Sustainable design, building a more sustainable and virtuous web
What does sustainable digital design really mean? The terms Sustainable Digital, eco-design and sustainable design are now part of the semantic universe of GreenIT. What these terms mean in terms of action, however, is far from implicit! Understanding what sustainable design means means being able to apply it, offering organizations the opportunity to align their commitments with concrete measures. Contribute to a more virtuous web by creating digital services that are secure, sustainable, accessible... and efficient: that's the promise of sustainable design!
Ecodesign of digital projects
Digital eco-design is a central concept in Sustainable Digital, as it is one of the main levers to be activated to actively begin the transition to digital decarbonization. It involves taking into account the entire lifecycle of a digital service, and therefore thinking in a systemic way. The aim? To ensure that the digital service is necessary in the first place, ai has the longest possible lifespan, can have a minimal impact in the phases with the greatest environmental impact, and reduces the consumption of resources by IT equipment, networks and data centers, and anticipates the impact of human activities associated with the project.
This approach is not limited to the reduction of greenhouse gas emissions, but also covers other environmental aspects, such as the consumption of natural resources, the management of electronic waste and the impact on biodiversity. Companies can take advantage of the RGESN (Référentiel Général d'écoconception des services numériques) to grasp the subject and apply it to their digital projects. Many major groups have already embarked on eco-design projects for their new digital services, because they have seen the benefits: digital sobriety also means improved user experience, reduced costs and improved performance. Doing less means reducing production and maintainability costs, and gaining in speed and agility.
Inclusion and digital accessibility
Sustainable design means thinking not only in terms of sustainability, but also in terms of inclusivity. Digital inclusion means ensuring equitable access to online services for all publics, especially people with visual impairments, who are illiterate or suffer from a digital divide. The creation of an accessible digital service can be achieved by following a reference framework that also serves as a self-assessment tool: the Référentiel Général d'Accessibilité pour les Administrations (RGAA).
By complying with accessibility standards and integrating simplified functionalities, website designers can not only make the user experience more effective, but also address a wider audience and avoid losing some of their prospects.

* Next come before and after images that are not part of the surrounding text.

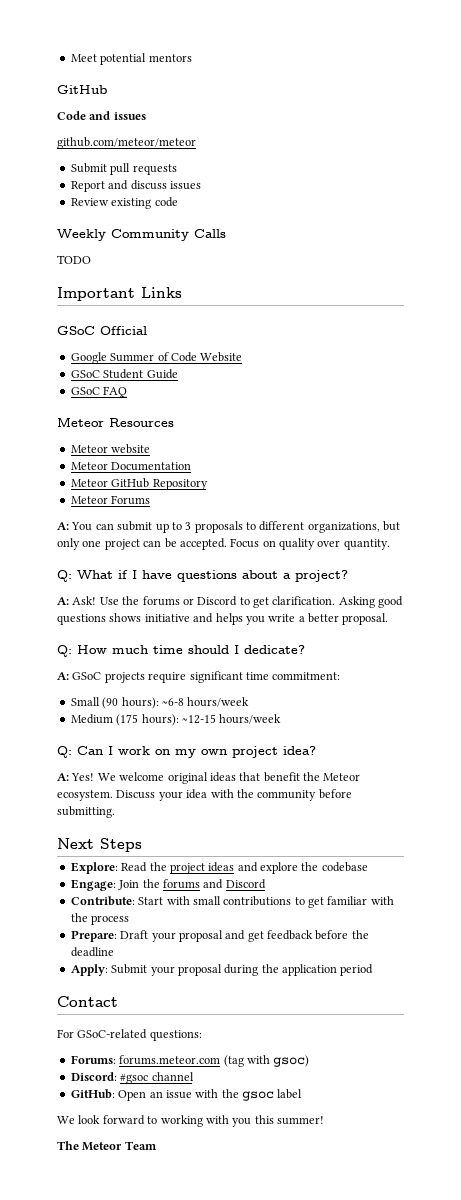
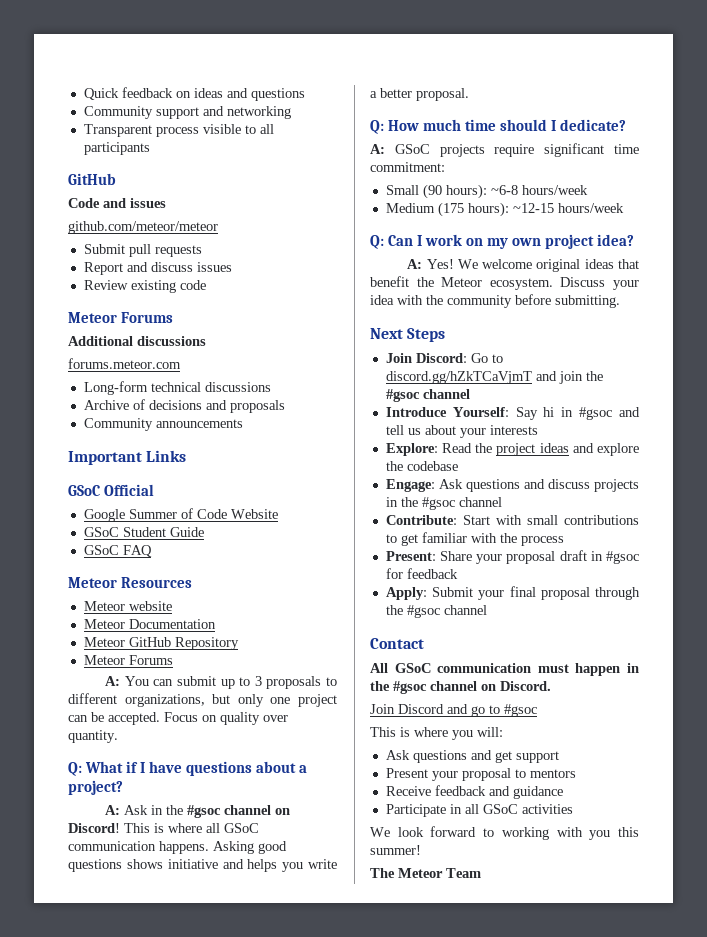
- Meet potential mentors
+ Quick feedback on ideas and questions
+ Community support and networking
+ Transparent process visible to all participants
  Review existing code
- Weekly Community Calls
- TODO
+ Meteor Forums
+ Additional discussions
+ forums.meteor.com
+ Long-form technical discussions
+ Archive of decisions and proposals
+ Community announcements
- A: Ask! Use the forums or Discord to get clarification.
+ A: Ask in the #gsoc channel on Discord! This is where all GSoC communication happens.
+ Join Discord: Go to discord.gg/hZkTCaVjmT and join the #gsoc channel
+ Introduce Yourself: Say hi in #gsoc and tell us about your interests
- Engage: Join the forums and Discord
+ Engage: Ask questions and discuss projects in the #gsoc channel
- Prepare: Draft your proposal and get feedback before the deadline
- Apply: Submit your proposal during the application period
+ Present: Share your proposal draft in #gsoc for feedback
+ Apply: Submit your final proposal through the #gsoc channel
  Contact
- For GSoC-related questions:
- Forums: forums.meteor.com (tag with gsoc)
- Discord: #gsoc channel
- GitHub: Open an issue with the gsoc label
+ All GSoC communication must happen in the #gsoc channel on Discord.
+ Join Discord and go to #gsoc
+ This is where you will:
+ Ask questions and get support
+ Present your proposal to mentors
+ Receive feedback and guidance
+ Participate in all GSoC activities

Protecting user data and digital privacy
As part of virtuous design, user data protection and digital privacy occupy a crucial place. Ensuring the security of individuals' personal information is not only a legal obligation, but also a necessity for companies that depend on the trust of their customers. Regulations such as the European Union's General Data Protection Regulation (GDPR) have heightened organizations' responsibility for data processing, encouraging them to secure their digital services and respect users' right to data privacy.
Fight against Dark patterns
Dark patterns, as a reminder, are deceptive design tactics used in digital interfaces to influence user behavior in ways that may be contrary to their interests or preferences. They can take the form of pre-checked default boxes, hard-to-reject cookie acceptance buttons, or other subtle persuasion mechanisms designed to induce users to make decisions they don't necessarily want to make. By eliminating these dark patterns and promoting transparent design that respects users' choices, as well as reinforcing the integrity of digital services, you'll build trust and loyalty in your brand and services.
Open Data and knowledge sharing
Open data, i.e. making digital data available to others, corresponds to the values intrinsic to sustainable design. It promotes transparency by enabling open access to data, but also inclusion by offering the opportunity to freely reuse the tools made available. From a performance point of view, open data favors reproducibility, the pooling of resources, the reduction of operational costs, and simplifies the management of intellectual property in a context involving several players. In this respect, open data is one of the levers that can potentially be activated to contribute to a more efficient and sustainable digital environment.
The need for alignment
More than a virtuous practice, sustainable design offers companies an opportunity to align their values with concrete actions, demonstrating their commitment to social and environmental responsibility. By integrating Sustainable Design into the founding principles of their IT Departments, companies not only position themselves as proactive players for a Sustainable Digital World, but also build the trust of customers and stakeholders increasingly concerned by these issues. What's more, Sustainable Design also makes it possible to meet European regulatory requirements, and aligns with national efforts in favor of Sustainable Digital. Sustainable Digital Design enables companies to reconcile performance, sustainability and social and environmental responsibility.
A performance opportunity
Opting for more sustainable design also means responding to the challenges of reduced energy expenditure, inflation and resource scarcity. The sobriety advocated by this type of design encourages design that goes beyond simplicity, also aiming for better quality, greater efficiency, and optimization of the user experience. This means restricting drift factors in revenue development and tracking, saving resources by focusing on the essentials to achieve your goals faster.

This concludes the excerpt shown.